Problem statement: Could you copy out all of the records below exactly, leaving out every picture?
·····
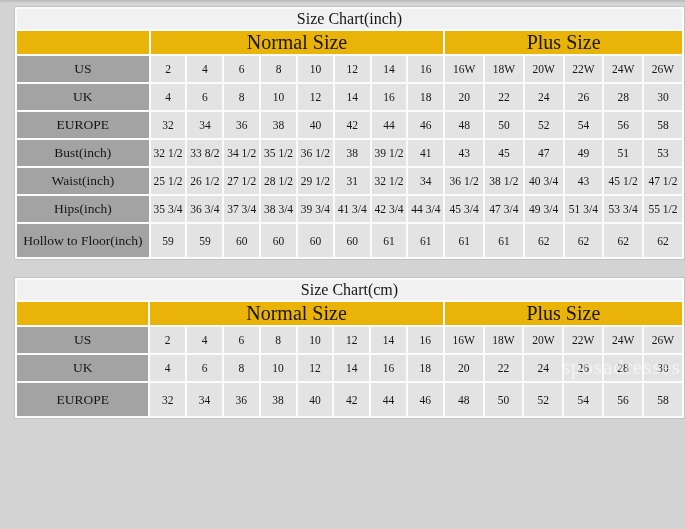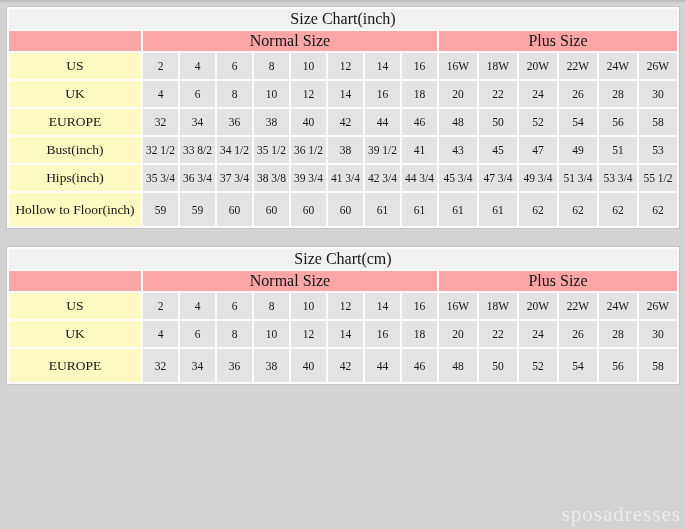--- a/index.html
+++ b/index.html
@@ -3,23 +3,23 @@
 <meta charset="utf-8">
 <style>
   html,body{margin:0;padding:0;}
   body{
     width:685px;height:529px;overflow:hidden;
     background:#d3d3d3;
     font-family:"Liberation Serif", serif;
   }
   .page{
     position:relative;
-    width:685px;height:529px;
+    width:685px;height:382px;
     box-sizing:border-box;
-    padding:6px 0 0 6px;
+    padding:6px 0 0 14px;
     box-shadow:inset 0 3px 3px -2px rgba(0,0,0,0.18);
   }
   .chart-block{margin:0 0 17px 0;}
   table.size-table{
     border-collapse:separate;
     border-spacing:2px;
     background:#fbfbfb;
     border:1px solid #c3c3c3;
     table-layout:fixed;
     color:#161616;
@@ -31,28 +31,28 @@
     white-space:nowrap;
     overflow:hidden;
     padding:0;
   }
   tr.title-row th{
     background:#f1f1f1;
     font-size:16px;
     height:20px;
   }
   tr.group-row th{
-    background:#fca5a5;
-    font-size:16px;
+    background:#eab308;
+    font-size:20px;
     height:20px;
   }
   tbody tr{height:26px;}
   tbody tr:last-child{height:33px;}
   tbody th.row-label{
-    background:#fef9c3;
+    background:#a3a3a3;
     font-size:13.5px;
   }
   tbody td{
     background:#e3e3e3;
     font-size:11.5px;
   }
   .watermark{
     position:absolute;
     right:4px;
     bottom:2px;
@@ -160,25 +160,42 @@
             <td class="normal-cell">39 1/2</td>
             <td class="normal-cell">41</td>
             <td class="plus-cell">43</td>
             <td class="plus-cell">45</td>
             <td class="plus-cell">47</td>
             <td class="plus-cell">49</td>
             <td class="plus-cell">51</td>
             <td class="plus-cell">53</td>
           </tr>
           <tr>
+            <th class="row-label">Waist(inch)</th>
+            <td class="normal-cell">25 1/2</td>
+            <td class="normal-cell">26 1/2</td>
+            <td class="normal-cell">27 1/2</td>
+            <td class="normal-cell">28 1/2</td>
+            <td class="normal-cell">29 1/2</td>
+            <td class="normal-cell">31</td>
+            <td class="normal-cell">32 1/2</td>
+            <td class="normal-cell">34</td>
+            <td class="plus-cell">36 1/2</td>
+            <td class="plus-cell">38 1/2</td>
+            <td class="plus-cell">40 3/4</td>
+            <td class="plus-cell">43</td>
+            <td class="plus-cell">45 1/2</td>
+            <td class="plus-cell">47 1/2</td>
+          </tr>
+          <tr>
             <th class="row-label">Hips(inch)</th>
             <td class="normal-cell">35 3/4</td>
             <td class="normal-cell">36 3/4</td>
             <td class="normal-cell">37 3/4</td>
-            <td class="normal-cell">38 3/8</td>
+            <td class="normal-cell">38 3/4</td>
             <td class="normal-cell">39 3/4</td>
             <td class="normal-cell">41 3/4</td>
             <td class="normal-cell">42 3/4</td>
             <td class="normal-cell">44 3/4</td>
             <td class="plus-cell">45 3/4</td>
             <td class="plus-cell">47 3/4</td>
             <td class="plus-cell">49 3/4</td>
             <td class="plus-cell">51 3/4</td>
             <td class="plus-cell">53 3/4</td>
             <td class="plus-cell">55 1/2</td>

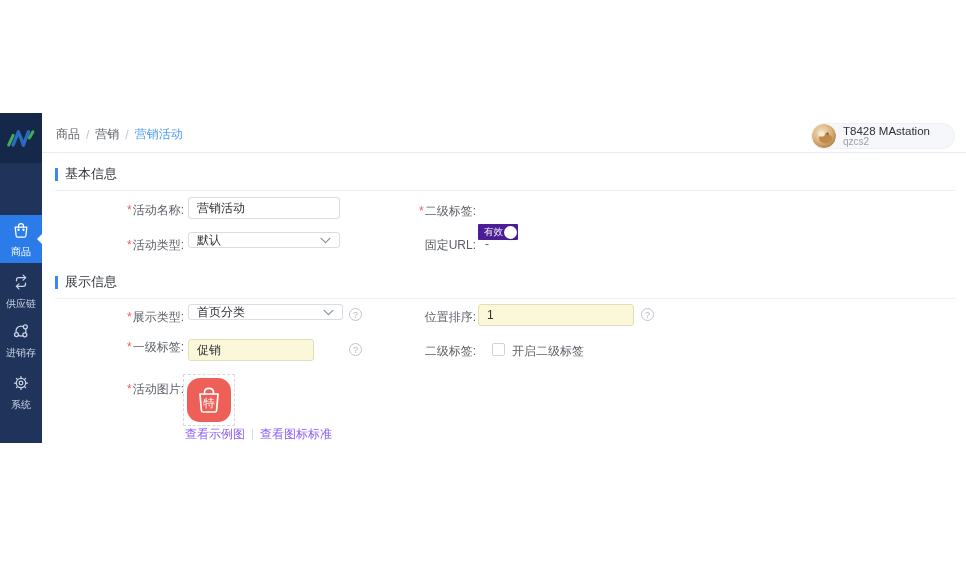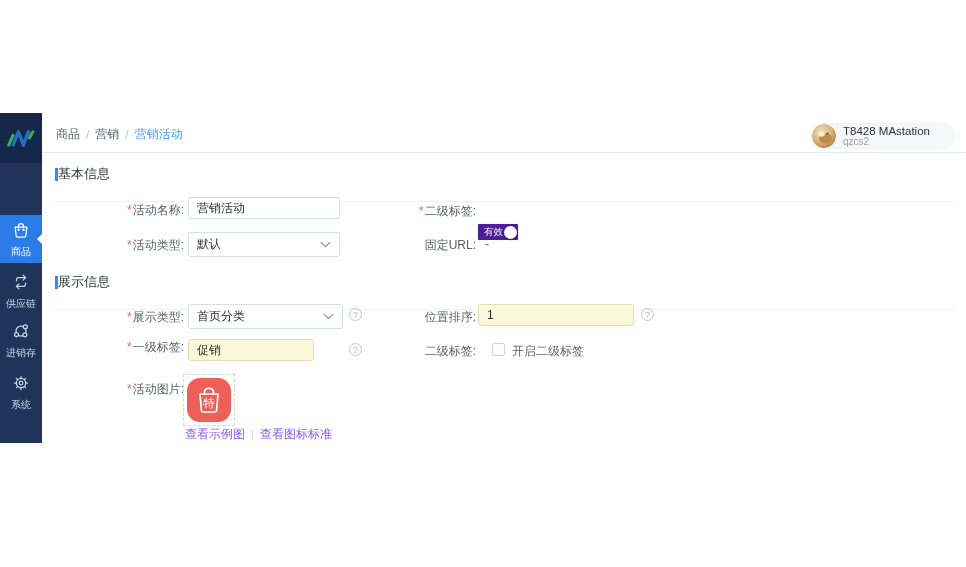--- a/index.html
+++ b/index.html
@@ -29,32 +29,32 @@
   .crumb-sep{color:#c0c4cc;}
   .crumb-active{color:#4a9cf8;cursor:pointer;}
 
   .user-chip{position:absolute;right:11px;top:10px;width:144px;height:26px;background:#f5f7fa;
     border:1px solid #eef0f4;border-radius:13px;display:flex;align-items:center;box-sizing:border-box;cursor:pointer;}
   .avatar{width:24px;height:24px;border-radius:50%;margin-left:0px;flex:none;overflow:hidden;}
   .user-meta{margin-left:7px;line-height:1.05;overflow:hidden;}
   .user-name{font-size:11.5px;color:#303133;white-space:nowrap;}
   .user-sub{font-size:10px;color:#9aa2ab;}
 
-  .section-title{position:absolute;left:13px;right:10px;display:flex;align-items:center;
-    font-size:13px;color:#2f3338;padding-bottom:18px;border-bottom:1px solid #eef1f6;}
+  .section-title{position:absolute;left:13px;right:10px;display:flex;align-items:center;gap:7px;
+    font-size:13px;color:#2f3338;padding-bottom:7px;border-bottom:1px solid #eef1f6;}
   .accent-bar{width:3px;height:13px;background:#3a87f5;flex:none;}
 
   .form-label{position:absolute;left:2px;width:140px;text-align:right;font-size:12px;color:#5c6066;white-space:nowrap;}
   .form-label-r{position:absolute;left:340px;width:94px;text-align:right;font-size:12px;color:#5c6066;white-space:nowrap;}
   .req{color:#f25b5b;margin-right:1px;}
 
   .tbox{position:absolute;height:22px;border:1px solid #d8dce3;border-radius:3px;font-size:12px;color:#303133;
     padding:0 8px;background:#ffffff;box-sizing:border-box;outline:none;font-family:inherit;}
   .tbox.yellow{background:#fbf8da;border-color:#e2debc;}
-  .selectbox{position:absolute;height:25px;border:1px solid #d8dce3;border-radius:3px;background:#fff;
+  .selectbox{position:absolute;height:16px;border:1px solid #d8dce3;border-radius:3px;background:#fff;
     box-sizing:border-box;display:flex;align-items:center;justify-content:space-between;
     padding:0 8px;font-size:12px;color:#303133;cursor:pointer;}
 
   .toggle{position:absolute;width:40px;height:16px;border-radius:1px;background:#4c1d95;cursor:pointer;margin-top:24px;}
   .toggle-text{position:absolute;left:6px;top:0;line-height:16px;font-size:9.5px;color:#fff;}
   .toggle-knob{position:absolute;right:1.5px;top:1.5px;width:13px;height:13px;border-radius:50%;
     background:#ffffff;box-shadow:0 1px 2px rgba(0,0,0,.25);}
 
   .help{position:absolute;width:13px;height:13px;border:1px solid #c0c4cc;border-radius:50%;
     color:#b4b8bf;font-size:9px;line-height:13px;text-align:center;box-sizing:border-box;cursor:pointer;}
·····
Solution for this exercise:
--- a/index.html
+++ b/index.html
@@ -3,23 +3,23 @@
 <meta charset="utf-8">
 <style>
   html,body{margin:0;padding:0;}
   body{
     width:685px;height:529px;overflow:hidden;
     background:#d3d3d3;
     font-family:"Liberation Serif", serif;
   }
   .page{
     position:relative;
-    width:685px;height:529px;
+    width:685px;height:382px;
     box-sizing:border-box;
-    padding:6px 0 0 6px;
+    padding:6px 0 0 14px;
     box-shadow:inset 0 3px 3px -2px rgba(0,0,0,0.18);
   }
   .chart-block{margin:0 0 17px 0;}
   table.size-table{
     border-collapse:separate;
     border-spacing:2px;
     background:#fbfbfb;
     border:1px solid #c3c3c3;
     table-layout:fixed;
     color:#161616;
@@ -31,28 +31,28 @@
     white-space:nowrap;
     overflow:hidden;
     padding:0;
   }
   tr.title-row th{
     background:#f1f1f1;
     font-size:16px;
     height:20px;
   }
   tr.group-row th{
-    background:#fca5a5;
-    font-size:16px;
+    background:#eab308;
+    font-size:20px;
     height:20px;
   }
   tbody tr{height:26px;}
   tbody tr:last-child{height:33px;}
   tbody th.row-label{
-    background:#fef9c3;
+    background:#a3a3a3;
     font-size:13.5px;
   }
   tbody td{
     background:#e3e3e3;
     font-size:11.5px;
   }
   .watermark{
     position:absolute;
     right:4px;
     bottom:2px;
@@ -160,25 +160,42 @@
             <td class="normal-cell">39 1/2</td>
             <td class="normal-cell">41</td>
             <td class="plus-cell">43</td>
             <td class="plus-cell">45</td>
             <td class="plus-cell">47</td>
             <td class="plus-cell">49</td>
             <td class="plus-cell">51</td>
             <td class="plus-cell">53</td>
           </tr>
           <tr>
+            <th class="row-label">Waist(inch)</th>
+            <td class="normal-cell">25 1/2</td>
+            <td class="normal-cell">26 1/2</td>
+            <td class="normal-cell">27 1/2</td>
+            <td class="normal-cell">28 1/2</td>
+            <td class="normal-cell">29 1/2</td>
+            <td class="normal-cell">31</td>
+            <td class="normal-cell">32 1/2</td>
+            <td class="normal-cell">34</td>
+            <td class="plus-cell">36 1/2</td>
+            <td class="plus-cell">38 1/2</td>
+            <td class="plus-cell">40 3/4</td>
+            <td class="plus-cell">43</td>
+            <td class="plus-cell">45 1/2</td>
+            <td class="plus-cell">47 1/2</td>
+          </tr>
+          <tr>
             <th class="row-label">Hips(inch)</th>
             <td class="normal-cell">35 3/4</td>
             <td class="normal-cell">36 3/4</td>
             <td class="normal-cell">37 3/4</td>
-            <td class="normal-cell">38 3/8</td>
+            <td class="normal-cell">38 3/4</td>
             <td class="normal-cell">39 3/4</td>
             <td class="normal-cell">41 3/4</td>
             <td class="normal-cell">42 3/4</td>
             <td class="normal-cell">44 3/4</td>
             <td class="plus-cell">45 3/4</td>
             <td class="plus-cell">47 3/4</td>
             <td class="plus-cell">49 3/4</td>
             <td class="plus-cell">51 3/4</td>
             <td class="plus-cell">53 3/4</td>
             <td class="plus-cell">55 1/2</td>

--- a/index.html
+++ b/index.html
@@ -29,32 +29,32 @@
   .crumb-sep{color:#c0c4cc;}
   .crumb-active{color:#4a9cf8;cursor:pointer;}
 
   .user-chip{position:absolute;right:11px;top:10px;width:144px;height:26px;background:#f5f7fa;
     border:1px solid #eef0f4;border-radius:13px;display:flex;align-items:center;box-sizing:border-box;cursor:pointer;}
   .avatar{width:24px;height:24px;border-radius:50%;margin-left:0px;flex:none;overflow:hidden;}
   .user-meta{margin-left:7px;line-height:1.05;overflow:hidden;}
   .user-name{font-size:11.5px;color:#303133;white-space:nowrap;}
   .user-sub{font-size:10px;color:#9aa2ab;}
 
-  .section-title{position:absolute;left:13px;right:10px;display:flex;align-items:center;
-    font-size:13px;color:#2f3338;padding-bottom:18px;border-bottom:1px solid #eef1f6;}
+  .section-title{position:absolute;left:13px;right:10px;display:flex;align-items:center;gap:7px;
+    font-size:13px;color:#2f3338;padding-bottom:7px;border-bottom:1px solid #eef1f6;}
   .accent-bar{width:3px;height:13px;background:#3a87f5;flex:none;}
 
   .form-label{position:absolute;left:2px;width:140px;text-align:right;font-size:12px;color:#5c6066;white-space:nowrap;}
   .form-label-r{position:absolute;left:340px;width:94px;text-align:right;font-size:12px;color:#5c6066;white-space:nowrap;}
   .req{color:#f25b5b;margin-right:1px;}
 
   .tbox{position:absolute;height:22px;border:1px solid #d8dce3;border-radius:3px;font-size:12px;color:#303133;
     padding:0 8px;background:#ffffff;box-sizing:border-box;outline:none;font-family:inherit;}
   .tbox.yellow{background:#fbf8da;border-color:#e2debc;}
-  .selectbox{position:absolute;height:25px;border:1px solid #d8dce3;border-radius:3px;background:#fff;
+  .selectbox{position:absolute;height:16px;border:1px solid #d8dce3;border-radius:3px;background:#fff;
     box-sizing:border-box;display:flex;align-items:center;justify-content:space-between;
     padding:0 8px;font-size:12px;color:#303133;cursor:pointer;}
 
   .toggle{position:absolute;width:40px;height:16px;border-radius:1px;background:#4c1d95;cursor:pointer;margin-top:24px;}
   .toggle-text{position:absolute;left:6px;top:0;line-height:16px;font-size:9.5px;color:#fff;}
   .toggle-knob{position:absolute;right:1.5px;top:1.5px;width:13px;height:13px;border-radius:50%;
     background:#ffffff;box-shadow:0 1px 2px rgba(0,0,0,.25);}
 
   .help{position:absolute;width:13px;height:13px;border:1px solid #c0c4cc;border-radius:50%;
     color:#b4b8bf;font-size:9px;line-height:13px;text-align:center;box-sizing:border-box;cursor:pointer;}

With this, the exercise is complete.